Out of 14 cases, 5 (35%) were managed nonsurgically. The median age was 51 years and the median length of follow-up was 43 months. Male-to-female ratio was 3:2. All were Ann Arbor type III and IV. According to the IPI classification, the nonsurgical group had 1 case of low risk, 3 cases of low intermediate risk, and 1 case of high risk. Two cases had lesions in the thoracolumbar spine, one case in the sacrum, one in the cervical spine, and one case had multiple level spine involvement from the cervical to sacral regions. The mean spine instability neoplastic score at the time of diagnosis was 6.8. In this group, three cases were graded to have a stable spine (SINS ≤6) and two patients had an indeterminate instability (SINS 7-12). Three patients had Frankel Grade D neurology, one patient had Frankel Grade C, and one patient had Frankel Grade B. All conservative cases had KPS score <70% (three patients ambulatory and two nonambulatory at presentation). One patient who had a relapse of his condition was treated with second-line chemotherapy and one case refractory to chemotherapy has undergone bone marrow transplant.

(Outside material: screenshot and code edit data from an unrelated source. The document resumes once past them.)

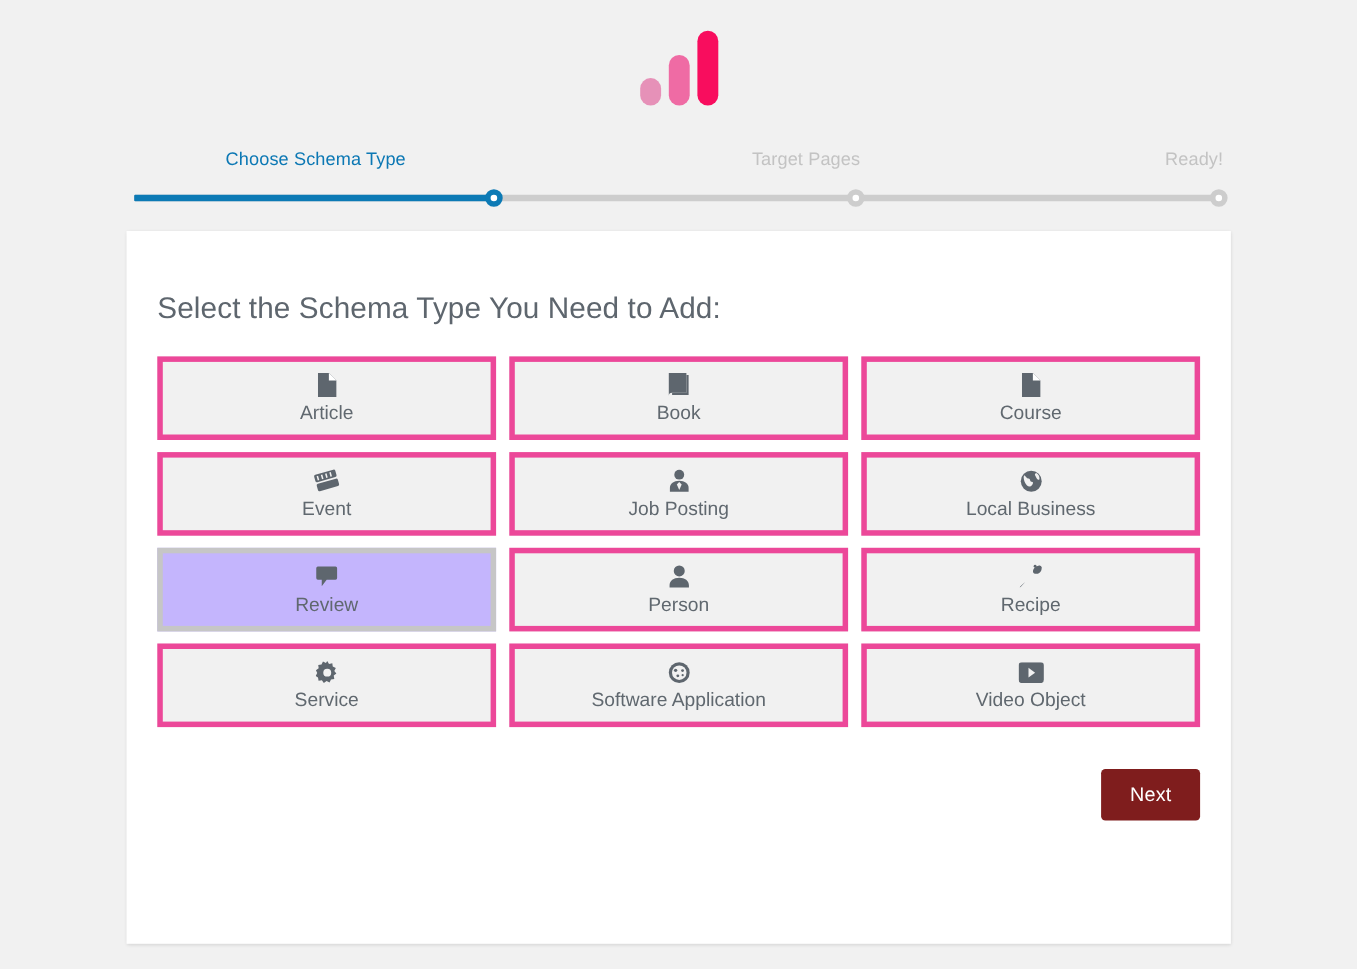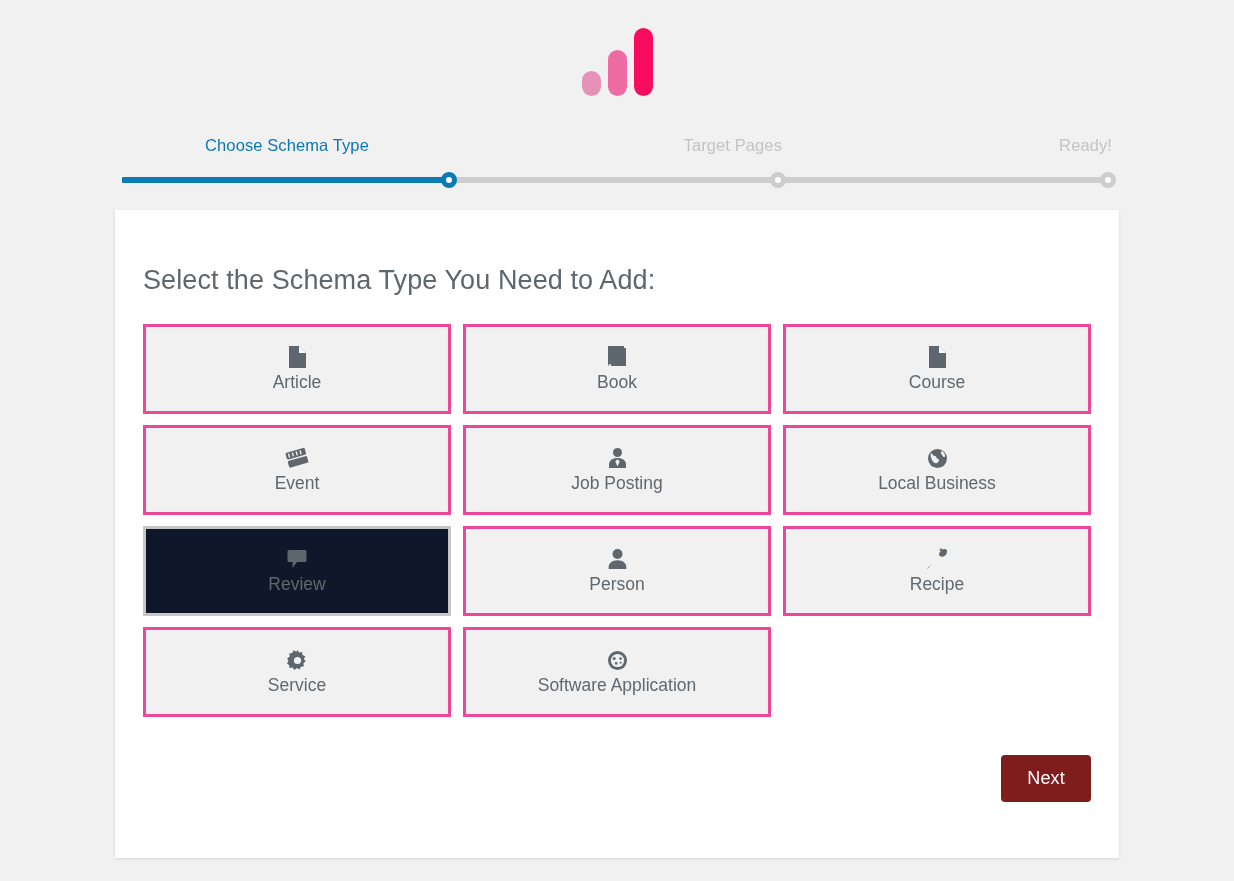"Article" .type-card { border: 3px solid #ec4899 -> 5px solid #ec4899; height: 90px -> 76px }
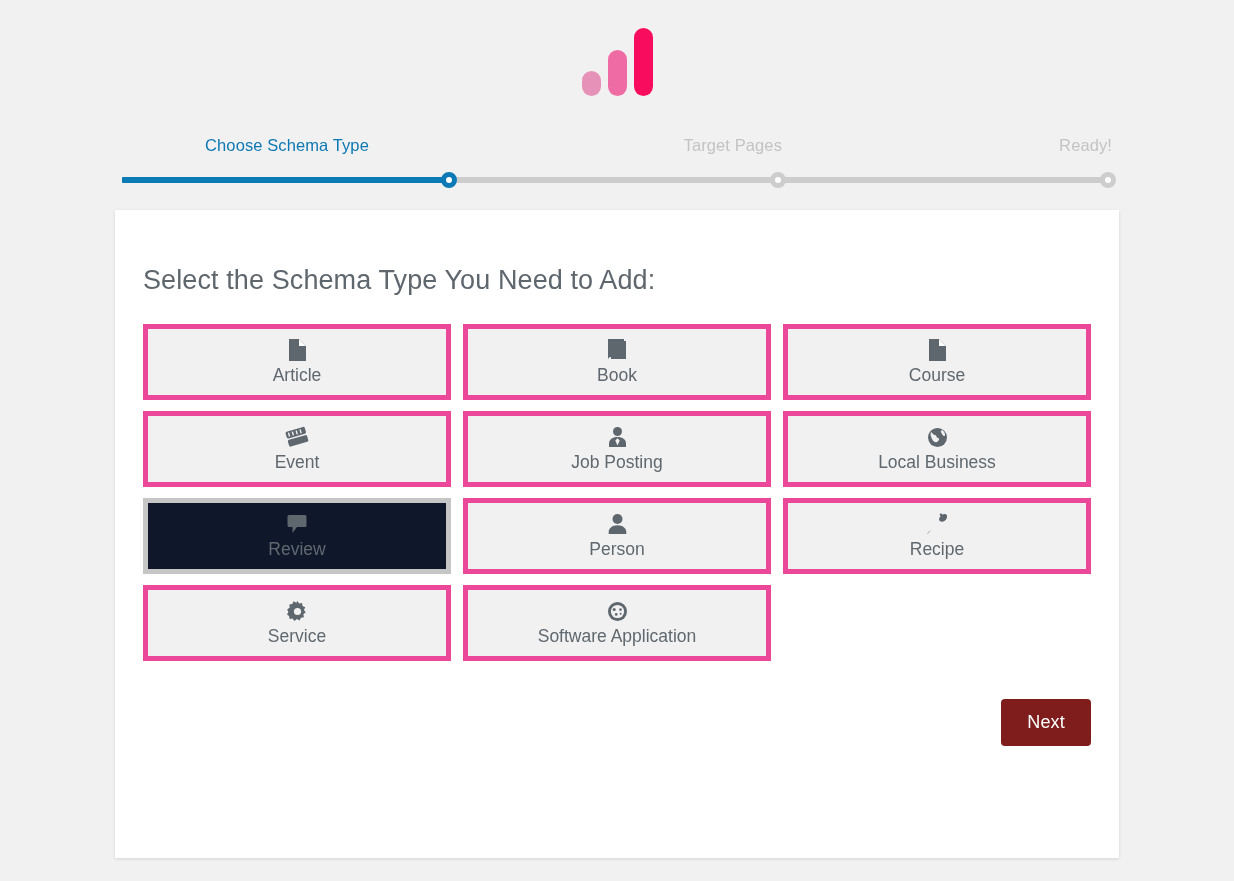"Review" .type-card.selected { background: #0f172a -> #c4b5fd }
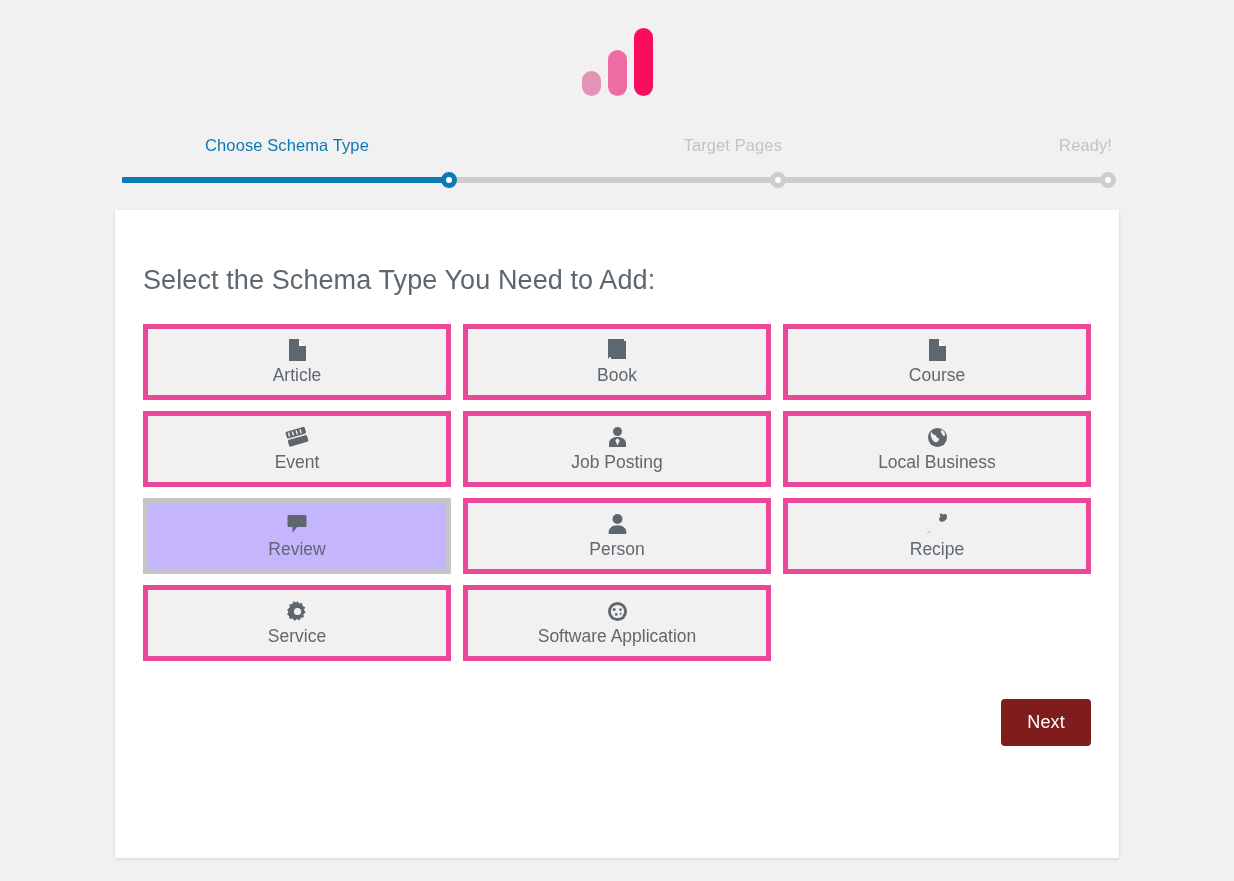"Video Object" div.type-card { html: none -> <div> <span> <svg> <rect></rect> <path></path> </svg> </span> <span>Video Object</span> </div> }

One case of cervical spine lymphoma was treated with chemotherapy and given a halo brace. Full neurological recovery was noticed in four cases. One patient with spinal instability (SINS >9) and no significant improvement (Grade B to C) in neurology after conservative treatment had undergone surgical fixation and decompression to alleviate persistent back pain and neurology improvement. Postoperatively, he showed one grade of neurological improvement Grade C to D [Table 2].
Table 2: Neurological status using Frankel grading of surgical (n=9) and nonsurgical group (n=5)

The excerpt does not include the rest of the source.